DIRECTIONS: Apart from the pictures, every entry must be retyped exactly.

THE DATA:

*****

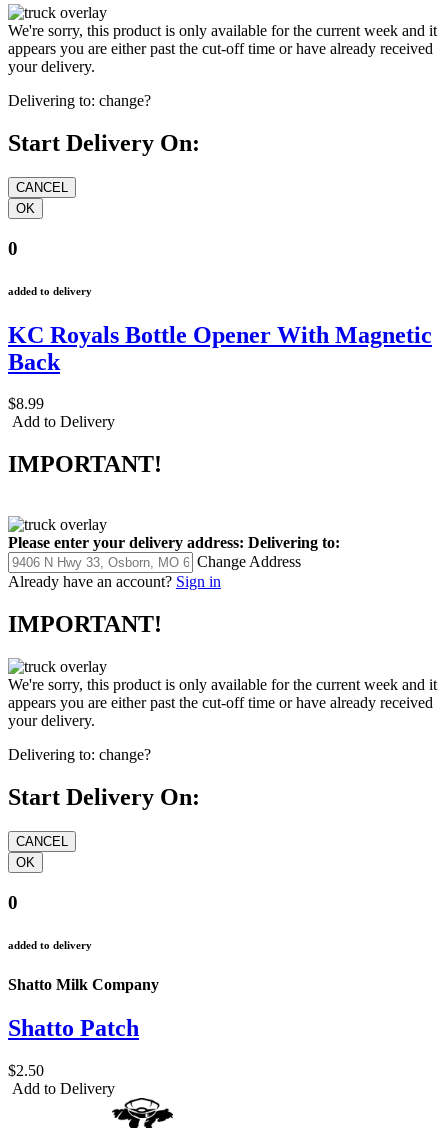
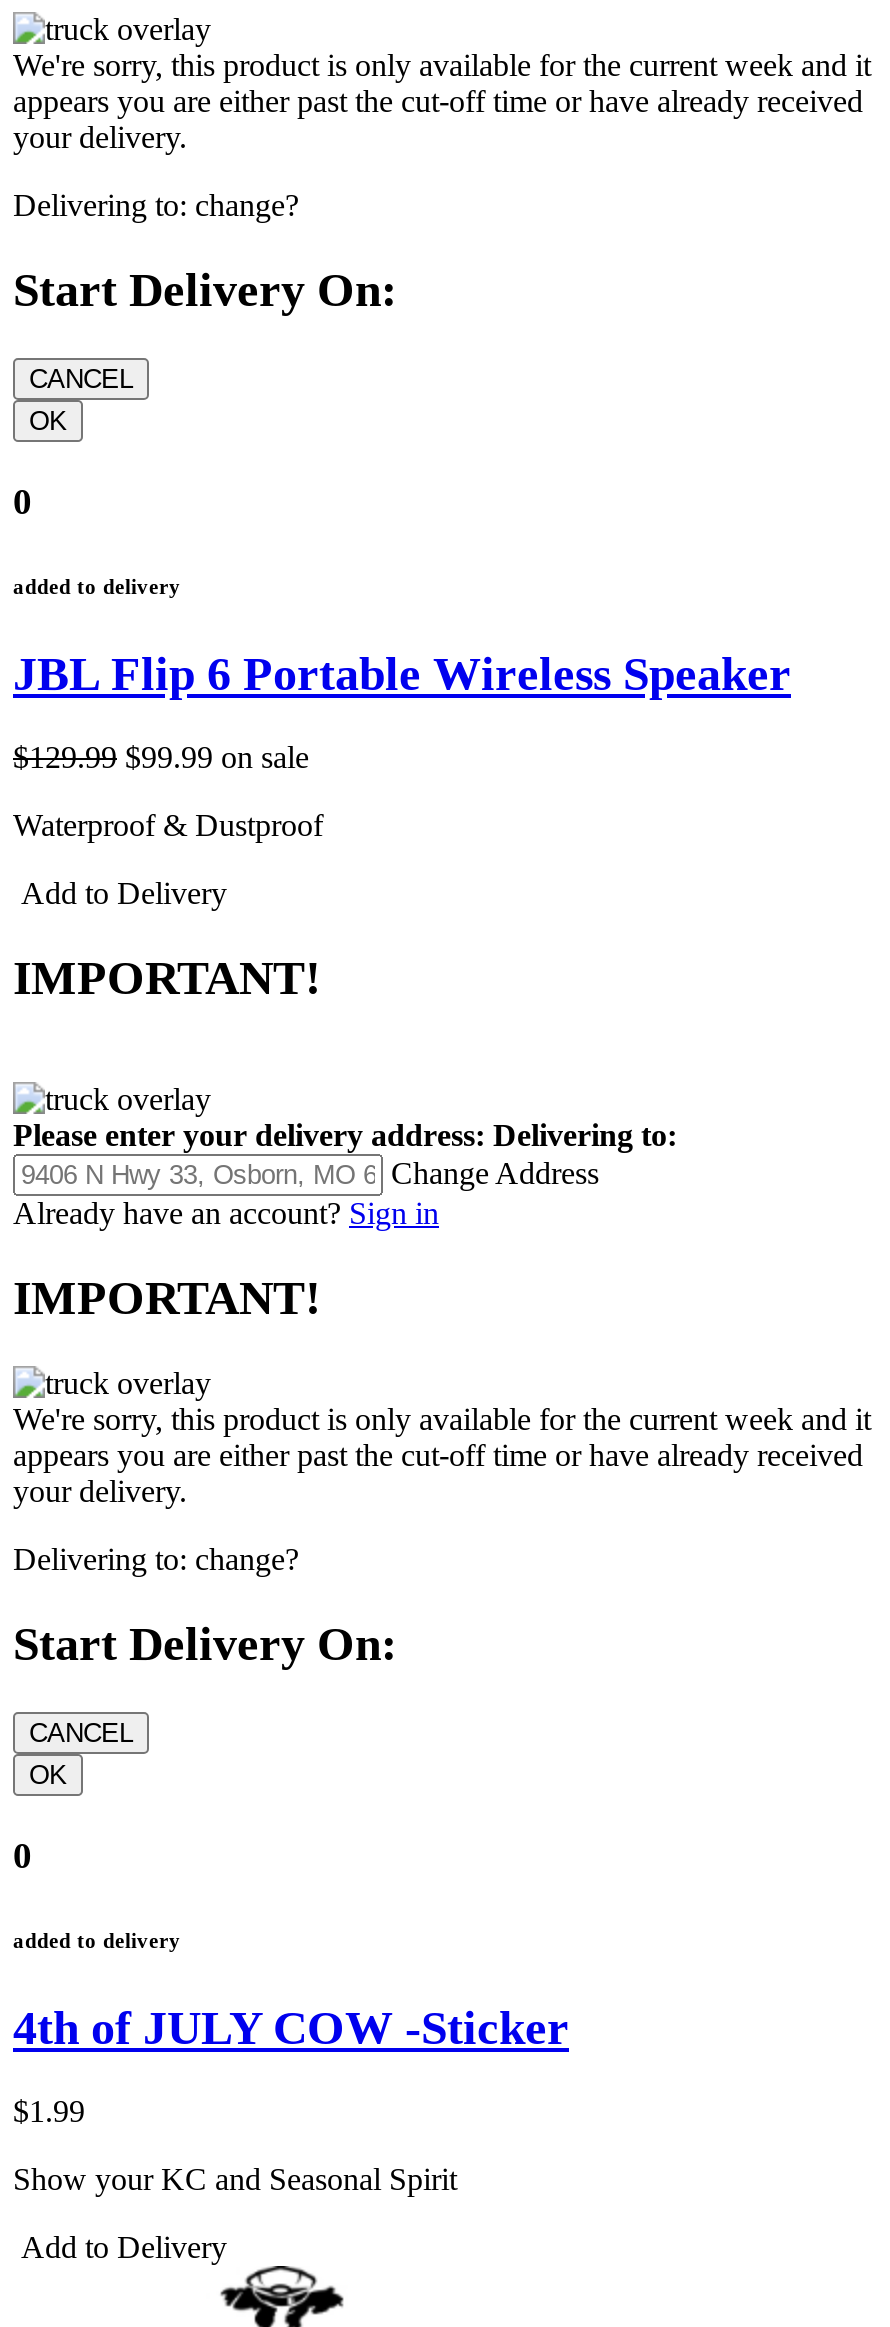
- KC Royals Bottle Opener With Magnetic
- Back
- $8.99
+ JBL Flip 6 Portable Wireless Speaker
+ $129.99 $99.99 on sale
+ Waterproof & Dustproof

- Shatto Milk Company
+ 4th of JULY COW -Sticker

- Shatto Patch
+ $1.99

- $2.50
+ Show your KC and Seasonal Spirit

*****

SOLUTION TO THIS TASK:
- KC Royals Bottle Opener With Magnetic
- Back
- $8.99
+ JBL Flip 6 Portable Wireless Speaker
+ $129.99 $99.99 on sale
+ Waterproof & Dustproof

- Shatto Milk Company
+ 4th of JULY COW -Sticker

- Shatto Patch
+ $1.99

- $2.50
+ Show your KC and Seasonal Spirit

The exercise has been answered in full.